The same principle, in theory, can be applied to any aspect of life. Take friendship for example.

Everyone has expectations of their friends, and the better friends you are, the more you expect. It may be about understanding you, empathizing, or anything else, which is what friendship is about anyway. But if you didn’t have these expectations, these benchmarks, of your friends, that would eliminate all chances of a quarrel, or distancing yourself, because in such a situation, you literally accept people for what they are and nothing more, and vice versa, I would presume. Thus, there would be no friction, and a steady definition of what things are and what things aren’t.>

Practically, all of this may be absolute rubbish. How can you live without expectations? How can you live without any belief about the future whatsoever? Doesn’t that absolve life of all purpose? One could even argue that expectations are the fabric of meaningful existence. But since they create so many problems and solve none, that makes the scenario all the more tricky.
To find a balance between not expecting anything at all and having some expectation from everything and everyone, the best idea is to narrow down the list of those people who will always live up to expectations of those things that will never disappoint.

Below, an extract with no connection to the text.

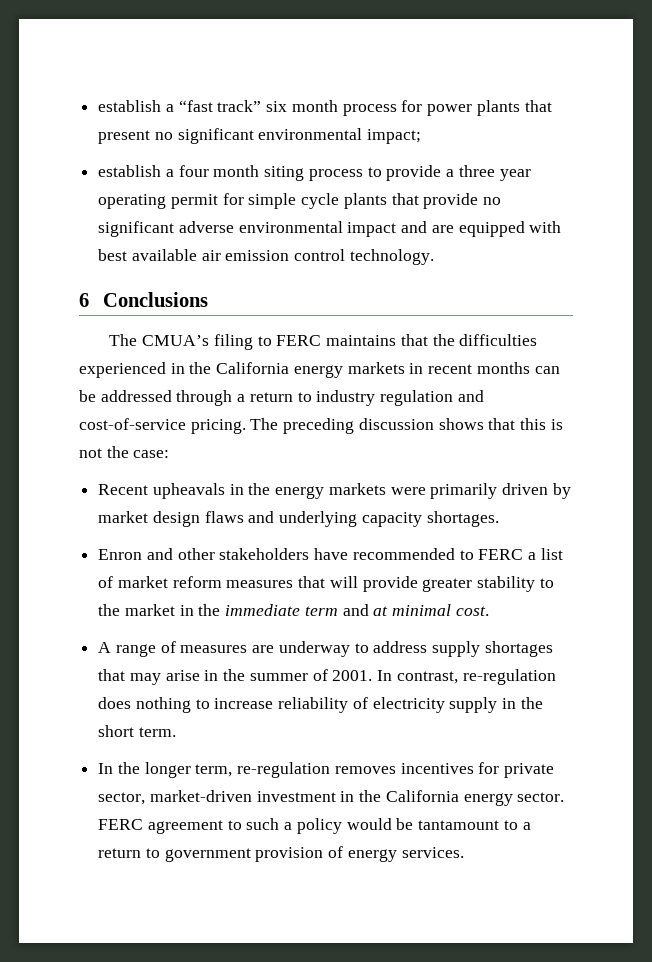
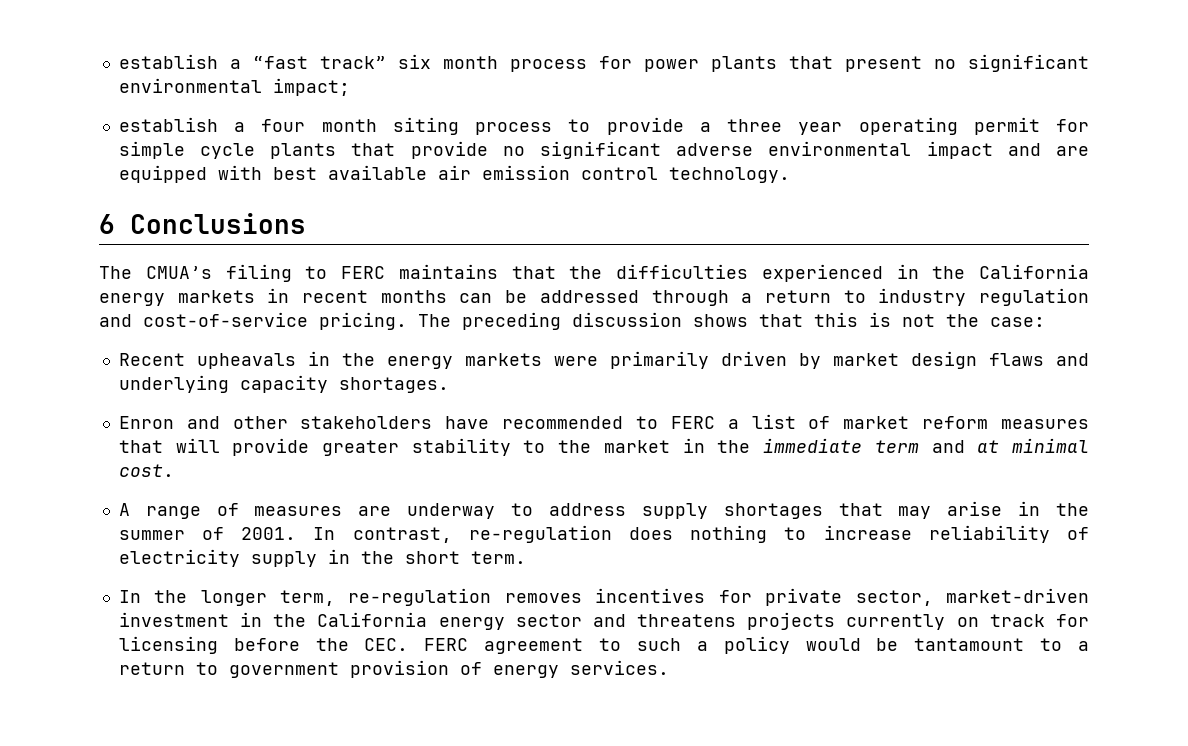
- In the longer term, re-regulation removes incentives for private sector, market-driven investment in the California energy sector. FERC agreement to such a policy would be tantamount to a return to government provision of energy services.
+ In the longer term, re-regulation removes incentives for private sector, market-driven investment in the California energy sector and threatens projects currently on track for licensing before the CEC. FERC agreement to such a policy would be tantamount to a return to government provision of energy services.

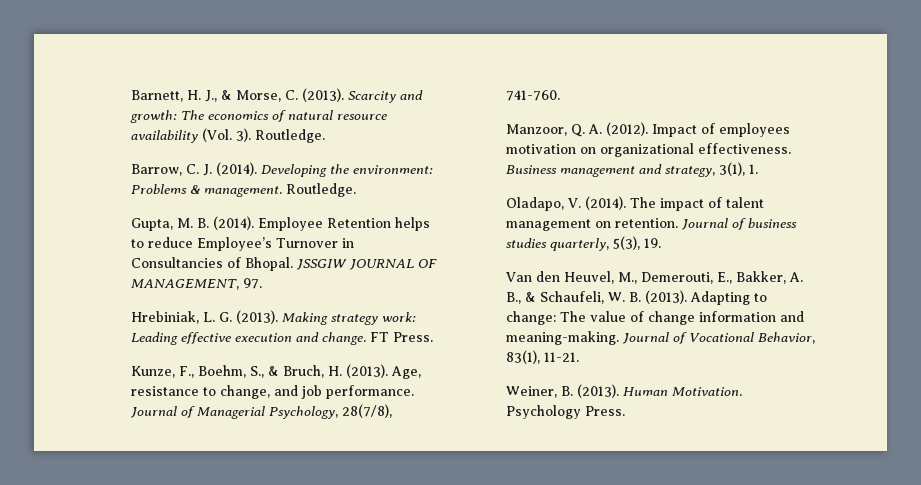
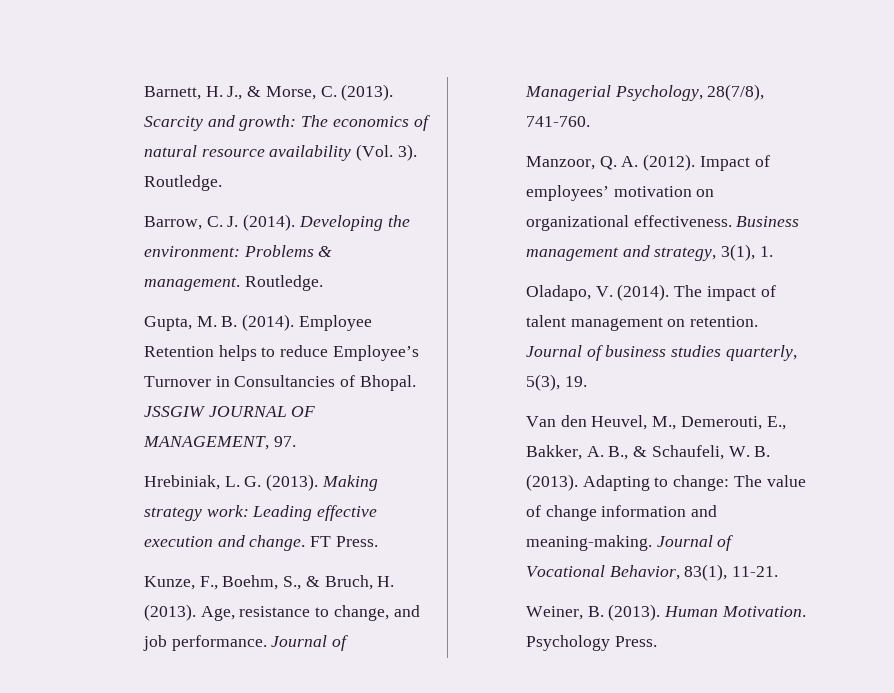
- Impact of employees motivation on organizational effectiveness.
+ Impact of employees’ motivation on organizational effectiveness.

This would keep a person within the realm of expectations, while at the same time, expecting nothing out of anyone or anything else, thus freeing us up mentally of emotionally. Expectations should be a privilege, not par for the course. Hence, the crux is to have expectations only when you are absolutely certain that they will be lived up to. However, having that amount of certainty beforehand is virtually impossible, because it is all relative. People, things, expectations, are all relative to time, place, context, methods and completely subject to change in one or more factors.

In such a case, estimation and reasoning seem to be the only ways to reach a suitable conclusion. Your individual assessment of people and things, the trust you choose to place in them and ironically, your expectation, will lead you to create a ‘list’ of ‘fool-proof expectations’.

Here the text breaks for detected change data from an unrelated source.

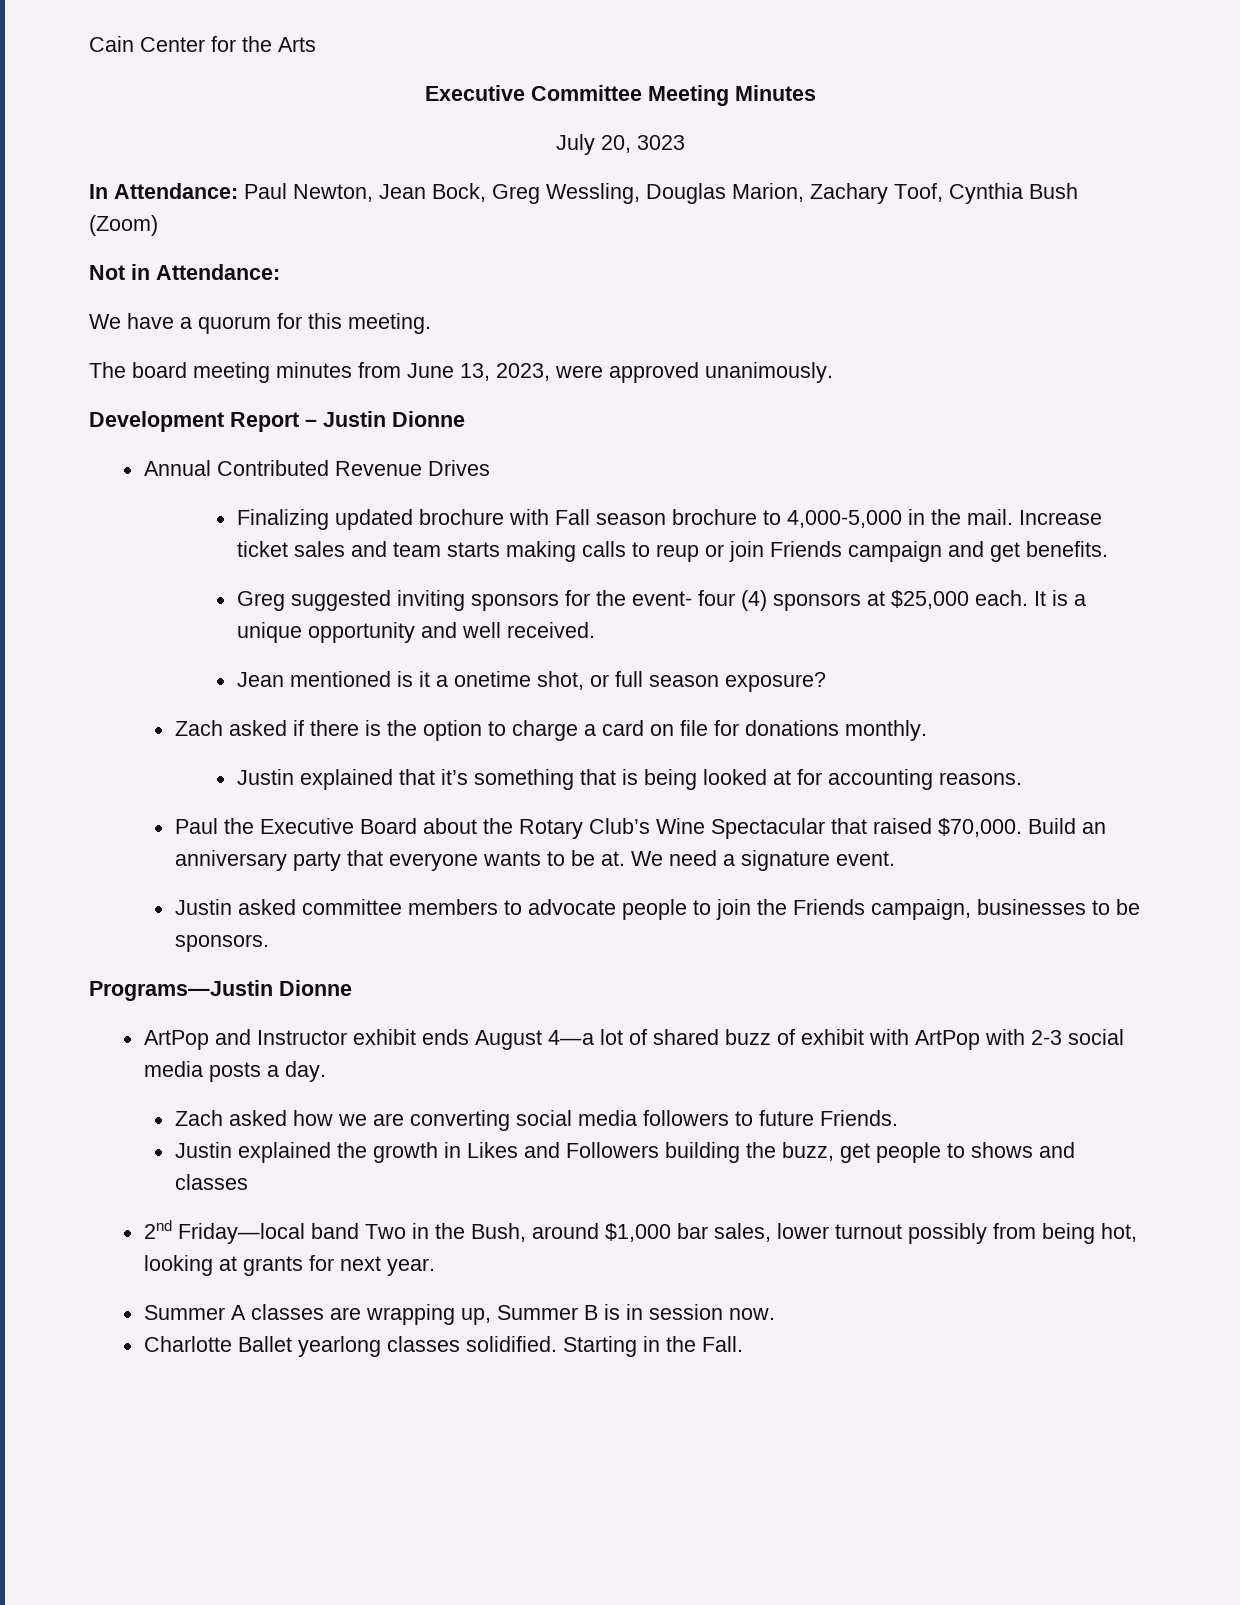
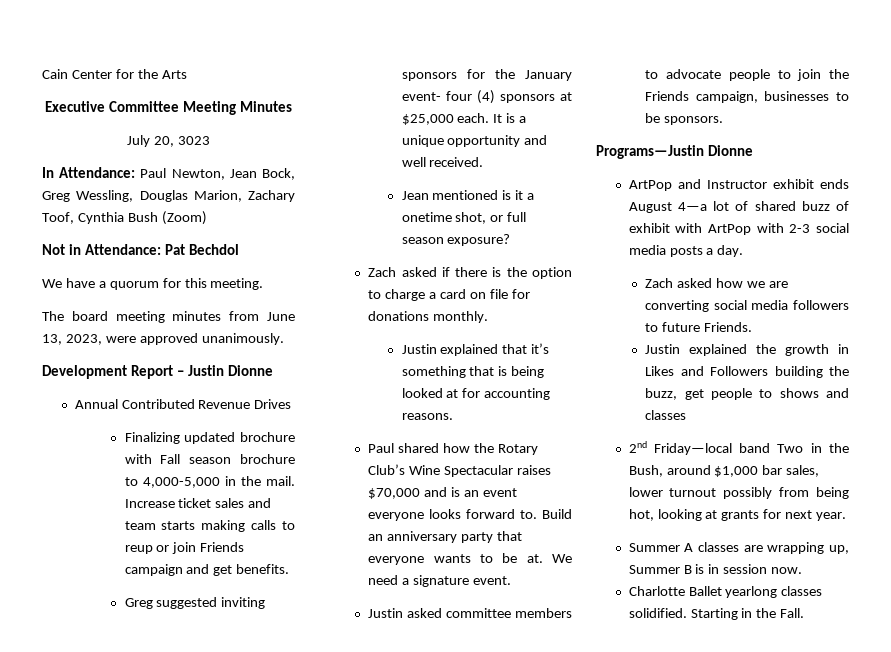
- Not in Attendance:
+ Not in Attendance: Pat Bechdol
- Greg suggested inviting sponsors for the event- four (4) sponsors at $25,000 each.
+ Greg suggested inviting sponsors for the January event- four (4) sponsors at $25,000 each.
- Paul the Executive Board about the Rotary Club’s Wine Spectacular that raised $70,000.
+ Paul shared how the Rotary Club’s Wine Spectacular raises $70,000 and is an event everyone looks forward to.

Why do all this in the first place? We are living, and decently enough, aren’t we? So why bring such a change? For me, personally, disappointment is extremely hard to get over. Disappointment of any kind. For me, Batman versus Superman not being good enough, a friend cancelling a meeting, failing an exam and not being able to like up to parents’ expectations all constitute a high level of misery, among a million others.

This is the only solution I could devise and I figure that it is impossible for me to be the only one with this problem. On a closing note, I should read that novel by Dickens better than I did last time. I think it’s called Great Expectations.